爽風上々のブログ

熊本の片田舎に住むリタイア読書人がその時々の心に触れたものを書き散らしています。読んだ本の感想がメインですが(読書記録)、エネルギー問題、食品問題など、また政治経済・環境問題など興味のあるものには触れていきます。

「炎上する社会」吉野ヒロ子著

ネットでの「炎上」という現象はかなり知られるようになっています。

ネット上の行動だけに限らず、企業活動に対するクレームの意味でも発生する場合もあり、企業の広報担当者などにとっても関心を持たざるを得ないものとなっています。

そのような「炎上」について、ネットコミュニケーションなどが専門の研究者、吉野さんが炎上に関わるあれこれを考察していきます。

なお、本書刊行は2021年、内容の多くは吉野さんが博士論文として2018年にまとめたものが主となっていますので、現在とは少し違った状況かもしれません。

炎上の舞台もあ2ちゃんねるツイッターが多いとなっていますが、どちらも現在は名称が異なっていますが、まあ状況としては同様と言えるのかもしれません。

 

「炎上」という名称が定着したのは2005年以降、評論家の山本一郎氏がブログに批判的なコメントが集中した状況をそう名付けて以来だということです。

その頃にはバイトテロとも言われる、アルバイトが店の中で不適切な行動をしたことをネット上に上げてしまいそれに対して多くの批判が集まるということが頻発しました。

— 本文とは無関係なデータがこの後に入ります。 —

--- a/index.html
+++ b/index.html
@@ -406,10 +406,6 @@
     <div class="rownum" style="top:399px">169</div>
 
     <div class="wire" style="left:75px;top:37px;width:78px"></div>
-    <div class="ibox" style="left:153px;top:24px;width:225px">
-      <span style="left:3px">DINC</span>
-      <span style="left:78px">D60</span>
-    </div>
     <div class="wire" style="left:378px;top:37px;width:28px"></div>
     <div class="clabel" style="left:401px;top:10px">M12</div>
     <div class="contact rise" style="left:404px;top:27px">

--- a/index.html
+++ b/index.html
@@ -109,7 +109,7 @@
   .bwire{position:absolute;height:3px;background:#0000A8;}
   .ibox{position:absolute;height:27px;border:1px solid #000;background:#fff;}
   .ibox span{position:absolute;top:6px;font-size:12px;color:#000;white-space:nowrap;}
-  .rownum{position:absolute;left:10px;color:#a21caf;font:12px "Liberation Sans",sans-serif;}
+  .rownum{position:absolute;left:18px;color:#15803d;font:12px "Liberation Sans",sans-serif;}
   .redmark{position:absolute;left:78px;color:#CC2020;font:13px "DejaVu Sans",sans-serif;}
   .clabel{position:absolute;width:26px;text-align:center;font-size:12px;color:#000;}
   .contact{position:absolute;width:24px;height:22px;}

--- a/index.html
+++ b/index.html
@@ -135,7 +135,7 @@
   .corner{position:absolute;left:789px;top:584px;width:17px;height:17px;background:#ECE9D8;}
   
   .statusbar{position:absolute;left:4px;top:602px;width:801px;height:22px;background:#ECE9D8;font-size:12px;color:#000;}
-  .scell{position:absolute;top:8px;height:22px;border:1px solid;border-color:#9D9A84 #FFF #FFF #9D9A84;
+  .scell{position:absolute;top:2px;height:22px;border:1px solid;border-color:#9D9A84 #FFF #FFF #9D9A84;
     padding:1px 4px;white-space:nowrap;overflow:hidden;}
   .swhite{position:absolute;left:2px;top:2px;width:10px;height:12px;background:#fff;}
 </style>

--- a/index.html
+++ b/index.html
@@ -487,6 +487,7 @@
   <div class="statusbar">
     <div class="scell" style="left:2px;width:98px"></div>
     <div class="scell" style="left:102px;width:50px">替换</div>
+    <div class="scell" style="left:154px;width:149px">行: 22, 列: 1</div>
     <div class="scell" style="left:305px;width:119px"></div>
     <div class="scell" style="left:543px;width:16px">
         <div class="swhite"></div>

しかし、それ以前にも炎上というにふさわしいような騒動も発生していました。

1999年の「東芝クレーマー事件」というのもそれに近いような状況になっていました。

ビデオデッキの不具合で東芝社員とやり取りしていた顧客が、その社員との会話を録音しており、そこで「おたくみたいのをクレーマーと言うの」などと言われたことをネットに公開しそれに対し多くの人が批判を集中したといことがありました。

それなどはもはや炎上と言える出来事だったようです。

 

炎上に参加する人々の心理の分析というものがあります。

それには「祭」「制裁」「憂さ晴らし」という側面があるようです。

ただ単に面白いから集まる「祭」、自分の実生活の鬱屈を投影する「憂さ晴らし」というものもありますが、やはり正義感から参加する「制裁」というものが大きいようです。

 

企業活動に対して炎上が起きた際、その対応の良し悪しでその後の経過が全く違ってきます。

その例として2019年に起きたバイトテロに対する炎上の2件が比較されています。

無添くら寿司大戸屋が同じ時期に同じような事件を起こされましたが、くら寿司では収束するまでの14日間で40万件以上の投稿数となったのに対し、大戸屋では10日間で総投稿数1万件あまりで済ませました。

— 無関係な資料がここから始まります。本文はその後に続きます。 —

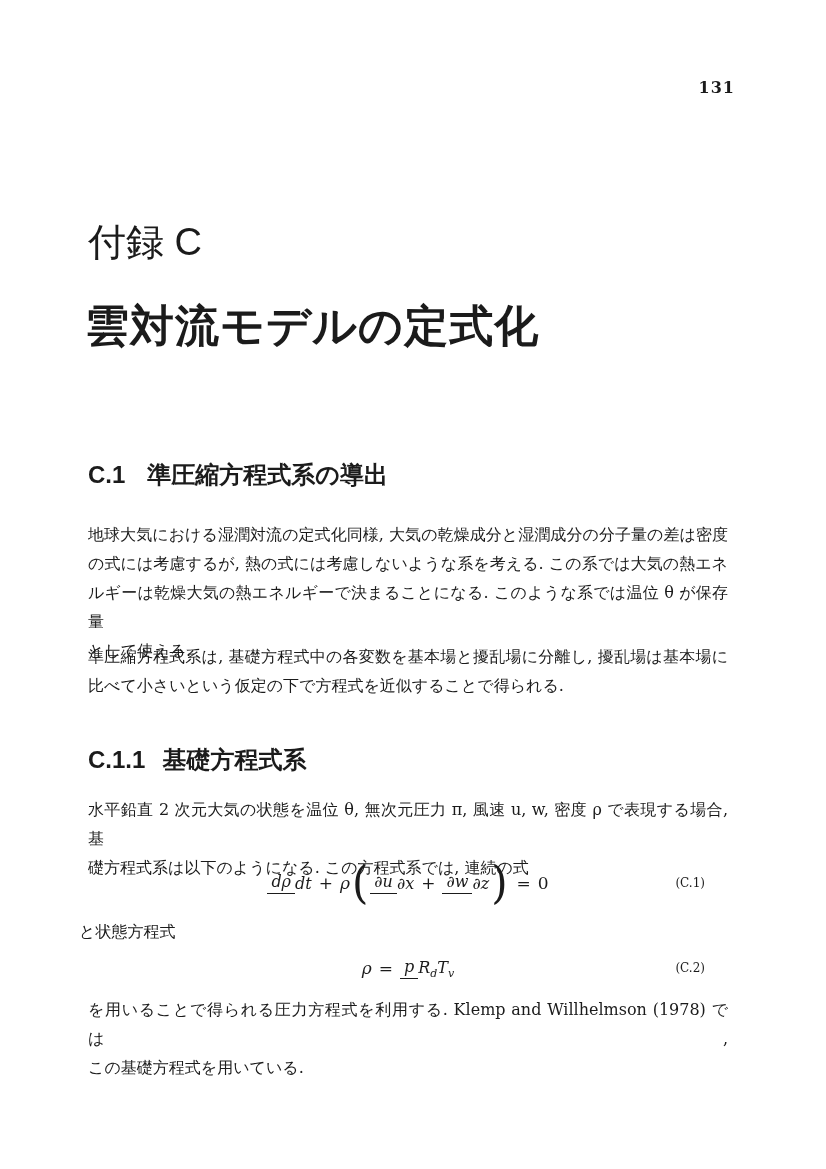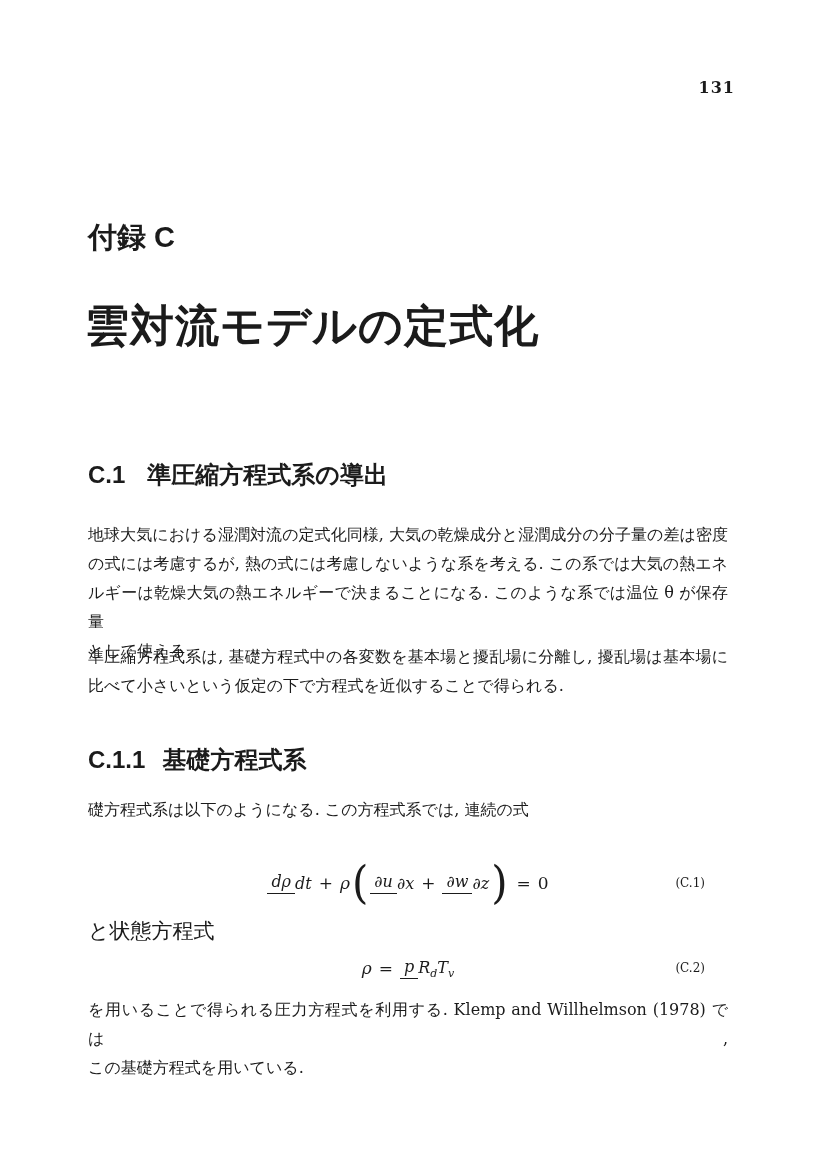--- a/index.html
+++ b/index.html
@@ -21,8 +21,8 @@
   .chapter-label{
     top:220px;left:88px;
     font-family:"Liberation Sans","DejaVu Sans",sans-serif;
-    font-weight:700;
-    font-size:29px;line-height:1.2;
+    font-weight:400;
+    font-size:38px;line-height:1.2;
   }
   .chapter-title{
     top:298px;left:85px;

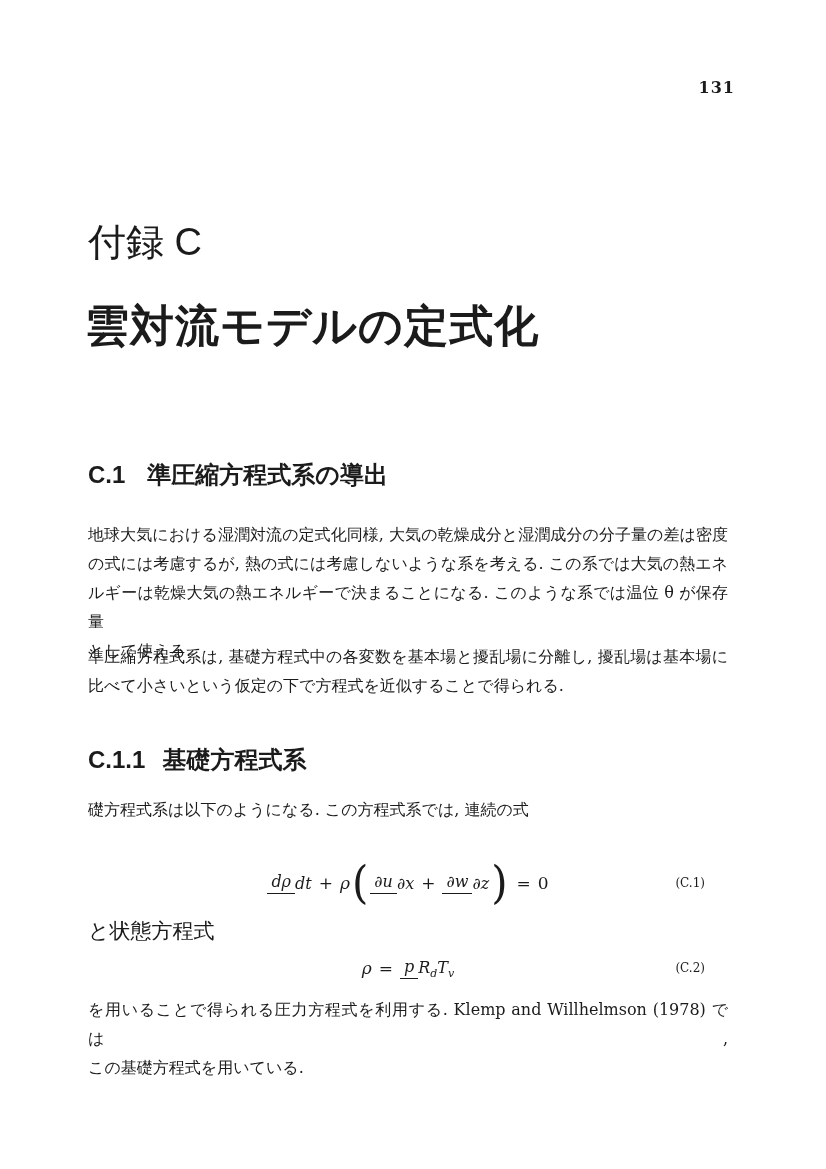--- a/index.html
+++ b/index.html
@@ -123,6 +123,7 @@
   </div>
 
   <div class="abs para" style="top:795px">
+      <div class="tline fill">水平鉛直 2 次元大気の状態を温位 θ, 無次元圧力 π, 風速 u, w, 密度 ρ で表現する場合, 基</div>
       <div class="tline">礎方程式系は以下のようになる. この方程式系では, 連続の式</div>
     </div>
 

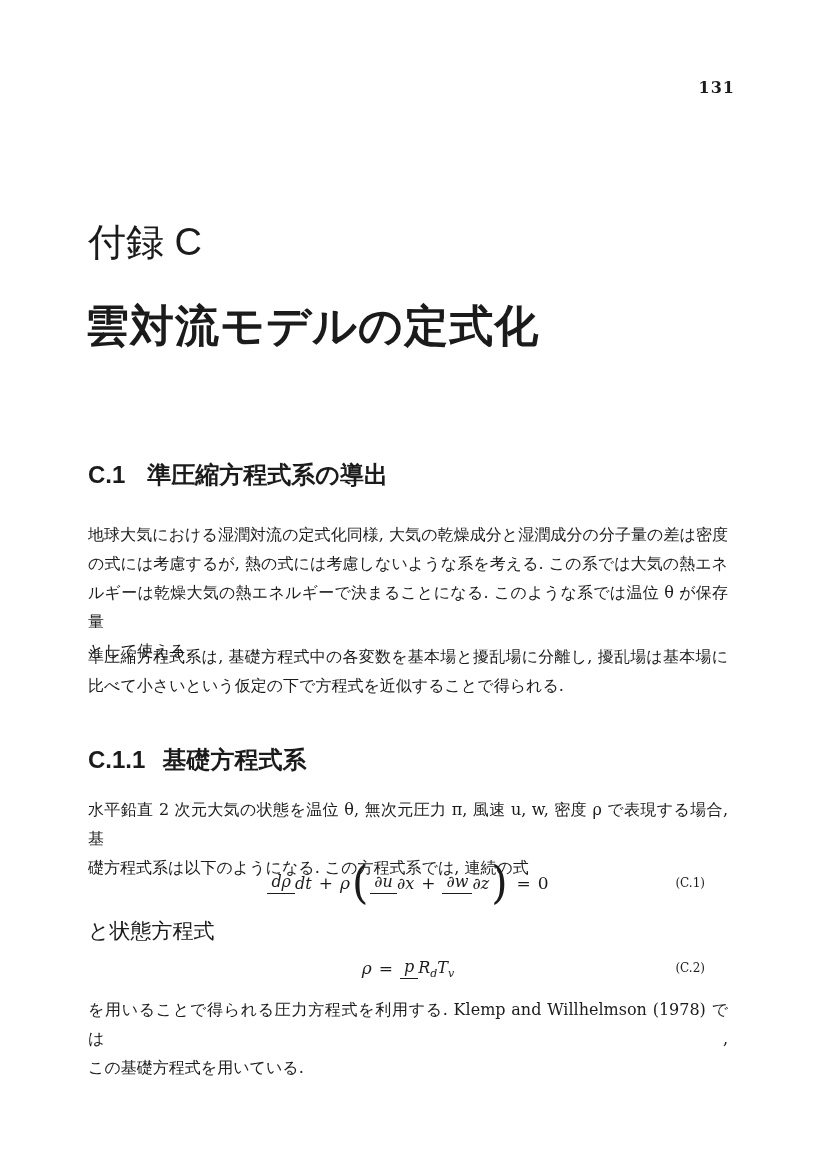--- a/index.html
+++ b/index.html
@@ -56,8 +56,8 @@
     text-align-last:justify;
   }
   .lead-line{
-    left:88px;width:640px;
-    font-size:21px;line-height:29px;
+    left:79px;width:640px;
+    font-size:16px;line-height:29px;
   }
   
   .equation{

大戸屋の対応は素早く、2日後には問題バイトを退職処分、さらに再発防止策も発表というものでした。

こういった対応方針は起きてから決めるのでは間に合いません。

やはり平時から決めておく必要があるのでしょう。

 

炎上発生時に企業として謝罪することが多いのですが、そのやり方にも巧拙があります。

「世間を騒がせてすみません」などと言うこともありますが、これでは何の謝罪にもなっていないということも分かっていない人が多いようです。

謝罪には6つの要素が必要とのことです。

「負事象の認知」「責任受容」「改悛表明」「被害者へのいたわり」「更生の誓」「赦しを乞う」ことであり、重大な場合はこれらが備わったものが必要です。

これらの軸がぶれるような謝罪はかえってその企業に対する攻撃を強めることがありそうです。

 

今後もこういった事象は頻発するのでしょう。

企業でも広報担当などは熟知しておく必要がありそうです。